Je devais procéder avec ordre et méthode. Je commençais alors mon ouvrage par le petit
village de pêcheurs de Meerwala. Aucune cabane n’avait été épargnée, aussi éloignée soit
elle. Je fis trois fois le tour de la mosquée et quatre fois celui de l’école de ce lieu troublé qui
redevint instantanément un véritable avant-goût de paradis
La plus éprouvante de ces scènes fut sans aucun doute lorsque je vis un boulet de canon
passer au ras d’enfants jouant dans leur jardin. Il s’en était fallu de peu, heureusement je
passais par là au bon moment faisant disparaitre le projectile qui s’envola tel un ballon de
baudruche vers le ciel. Je pense n’avoir jamais ressenti un soulagement aussi fort que celui
que j’ai vécu au moment où la sphère de métal s’est mise à flotter lentement vers les nuages.

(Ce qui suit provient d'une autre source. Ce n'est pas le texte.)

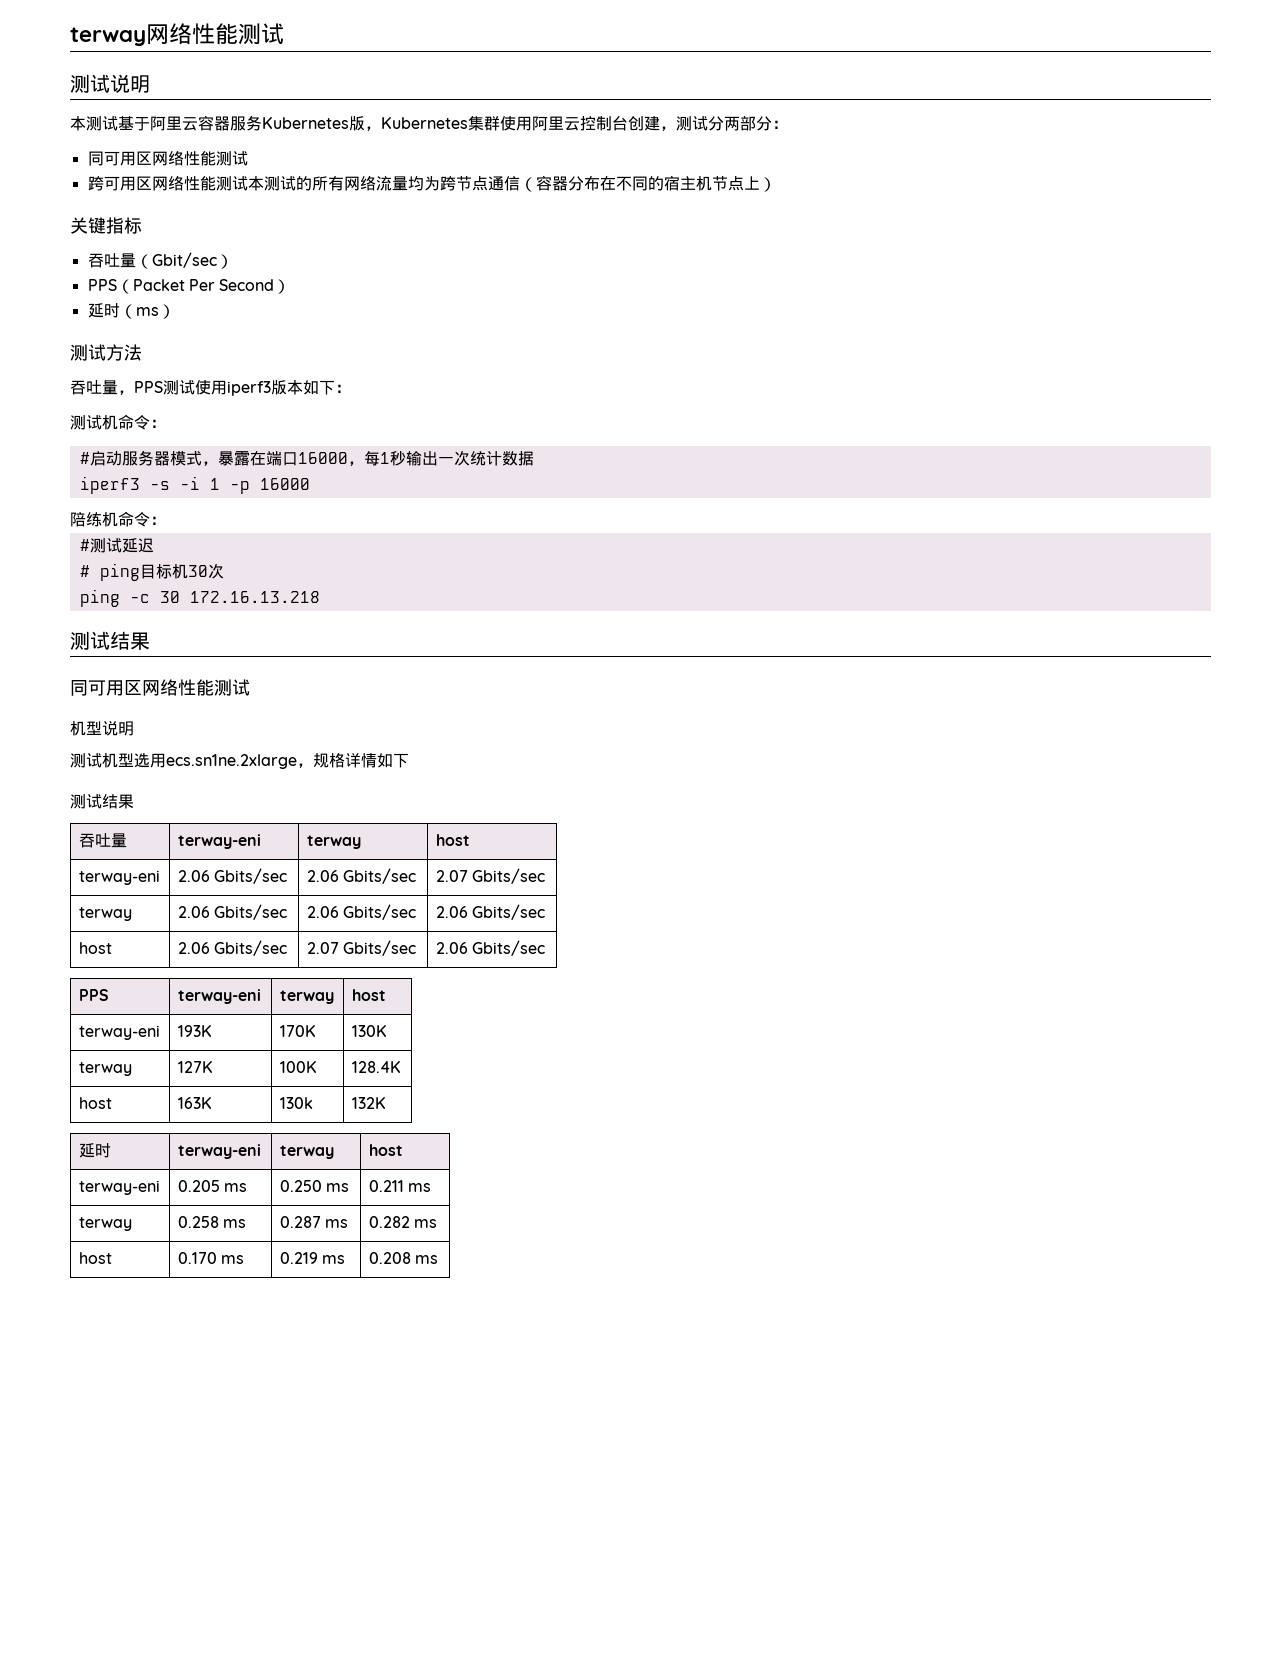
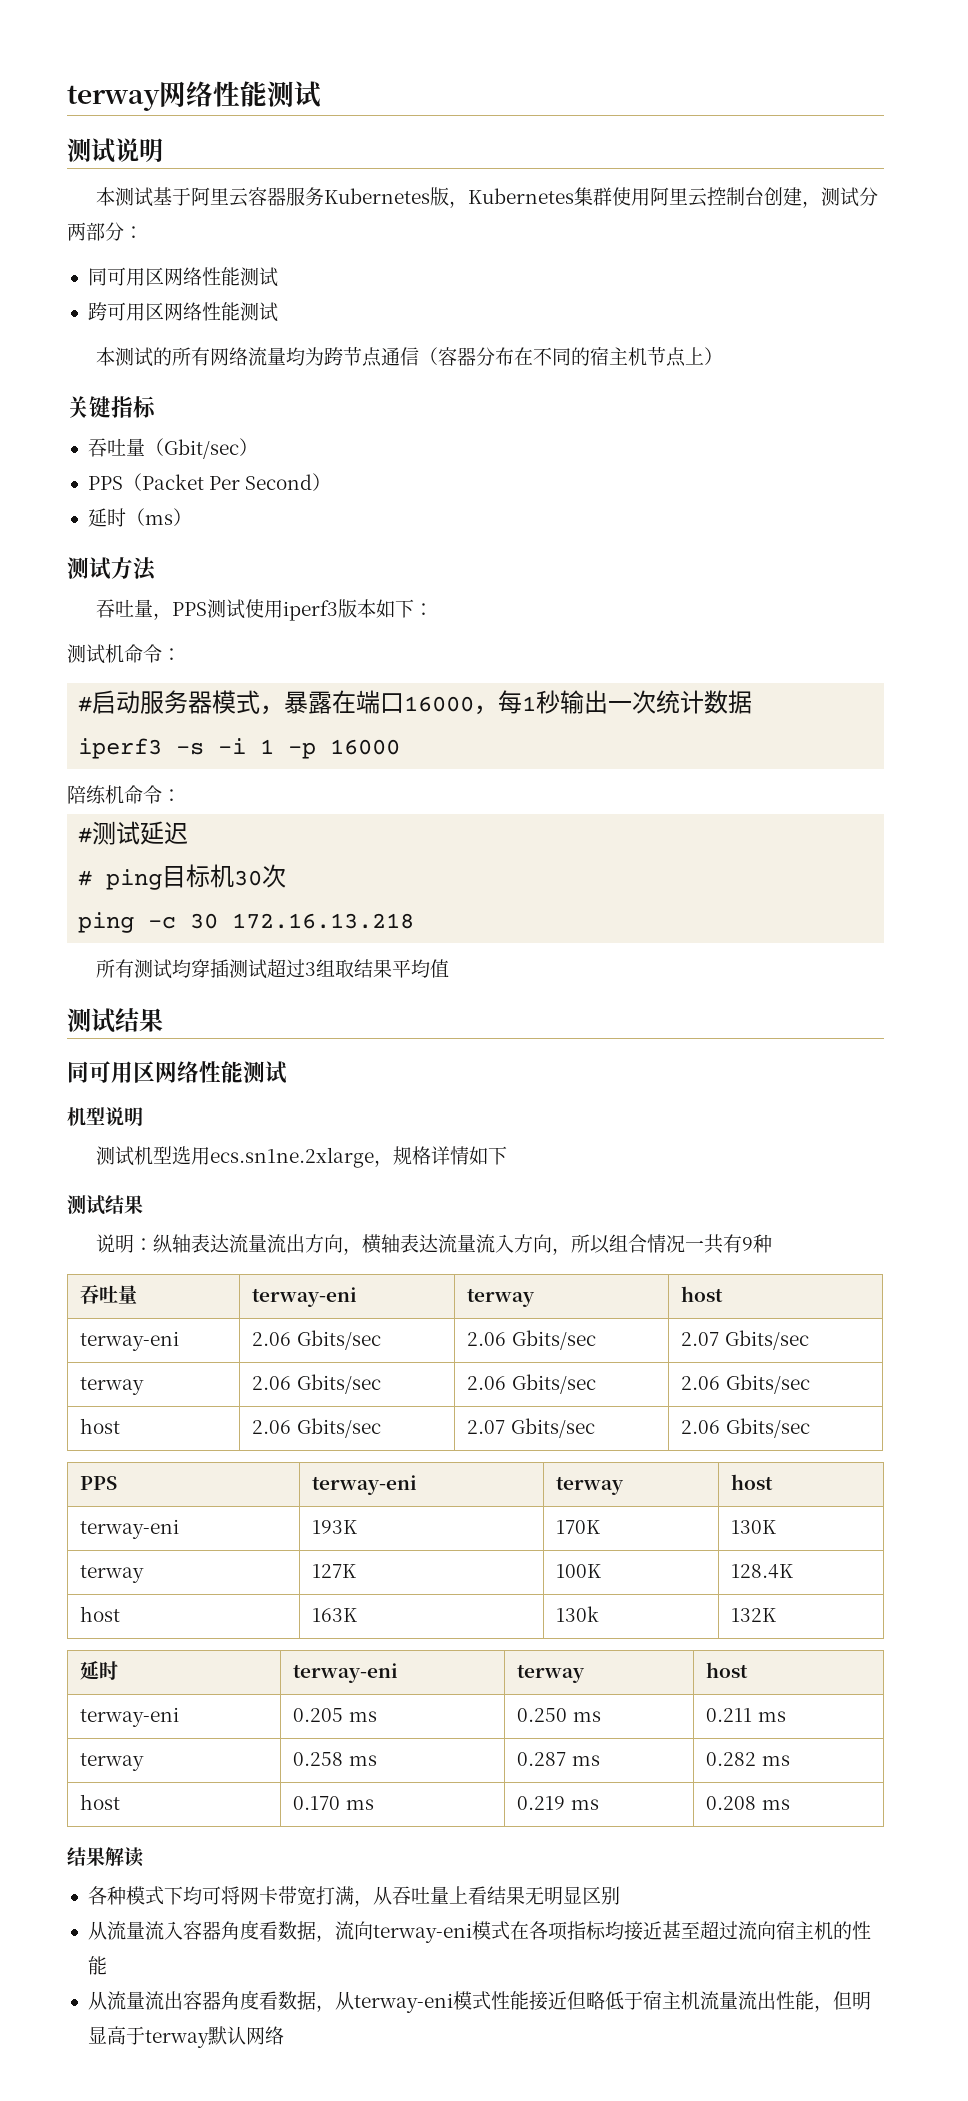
(248, 183) none -> (278, 312) //
(320, 597) none -> [96,959,450,979] // 所有测试均穿插测试超过3组取结果平均值
(134, 801) none -> [96,1234,773,1255] // 说明：纵轴表达流量流出方向，横轴表达流量流入方向，所以组合情况一共有9种
(439, 1259) none -> [67,1847,144,1867] [87,1886,620,1907] [87,1921,871,1943] [87,1956,107,1975] [87,1991,871,2013] [87,2026,284,2048] // 结果解读 // 各种模式下均可将网卡带宽打满，从吞吐量上看结果无明显区别 // 从流量流入容器角度看数据，流向terway-eni模式在各项指标均接近甚至超过流向宿主机的性能 // 从流量流出容器角度看数据，从terway-eni模式性能接近但略低于宿主机流量流出性能，但明显高于terway默认网络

Quand le calme est revenu partout au Pakistan, j’ai décidé de me rendre à Mingora, village
natal de Malala. Puis je suis retournée, à l’aide de ma TT, au temps où la végétation abondait
dans certaines régions de France. J’ai cueilli un rameau d’olivier et me suis employée à le
planter avec soin et amour sur le sol Pakistanais, en symbole de la réussite de ma mission et
de la paix retrouvée. J’avais lu cela quelque part, dans les temps anciens, cette plante voulait
dire beaucoup. Tout le monde l’avait à présent oubliée depuis que sans couche d’ozone elle
avait tout simplement grillé. Mais il me tenait à cœur de la remettre au goût du jour et de m’en
servir comme signature. Certains super héros inscrivaient leurs initiales sur les murs pour
laisser une trace de leur passage ; je ne suis pas une héroïne, je ne suis qu’une artisane de la
paix, une femme-colombe portant un rameau d’olivier. Je mène simplement mon combat,
mon devoir pour un monde meilleur et je souhaite poursuivre mes missions afin que chacun
vive sur terre comme au paradis. Comptez sur moi, les guerres seront bientôt trépas.